Co-authored by Sadie Hussain of Al Tamimi & Co.

The Kuwaiti government has amended legislation to clarify (and extend) employee entitlements to annual leave and pension contributions.

Law No. 85 of 2017 effectively amended two articles concerning labor in the private sector in Law No. 6 of 2010. The Public Authority for Manpower in Kuwait (PAM) has now commenced implementation of the change.

Annual leave entitlements

Previously, the law did not specifically state that weekends, public holidays, and sick leave days could not be counted as part of an employee's 30 days of annual leave. The amendment stipulates that weekends, public holidays, and sick leave days shall no longer be counted as part of annual holidays.

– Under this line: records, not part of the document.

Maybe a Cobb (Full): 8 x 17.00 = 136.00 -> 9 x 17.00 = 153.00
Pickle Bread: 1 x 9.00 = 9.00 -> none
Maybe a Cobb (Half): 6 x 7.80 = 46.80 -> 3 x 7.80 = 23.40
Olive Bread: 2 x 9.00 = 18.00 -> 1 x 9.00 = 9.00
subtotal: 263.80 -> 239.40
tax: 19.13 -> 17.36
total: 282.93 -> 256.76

An employee's entitlement to this annual leave is dependent on the employee having completed six months' service with the employer.  

Clarification on deductions for pension contributions

Article 51 of the Labor Law deals with end of service gratuity and pension contributions. The amending law now states that upon termination, an employee is entitled to a full end-of-service indemnity without deductions for the contributions the employer made towards the Public Institution for Social Security (PIFSS). Previously, some employers used to deduct the amount that they had contributed towards social security from their employees' end-of-service payout. The amending law clarifies that this practice is no longer allowed.

Comment

This change has been enacted to ensure a level playing field amongst employers. Going forward, employers that were previously taking advantage of grey areas of the law to deny their employees their legal entitlements will be at risk.

The content of this article is intended to provide a general guide to the subject matter. Specialist advice should be sought about your specific circumstances.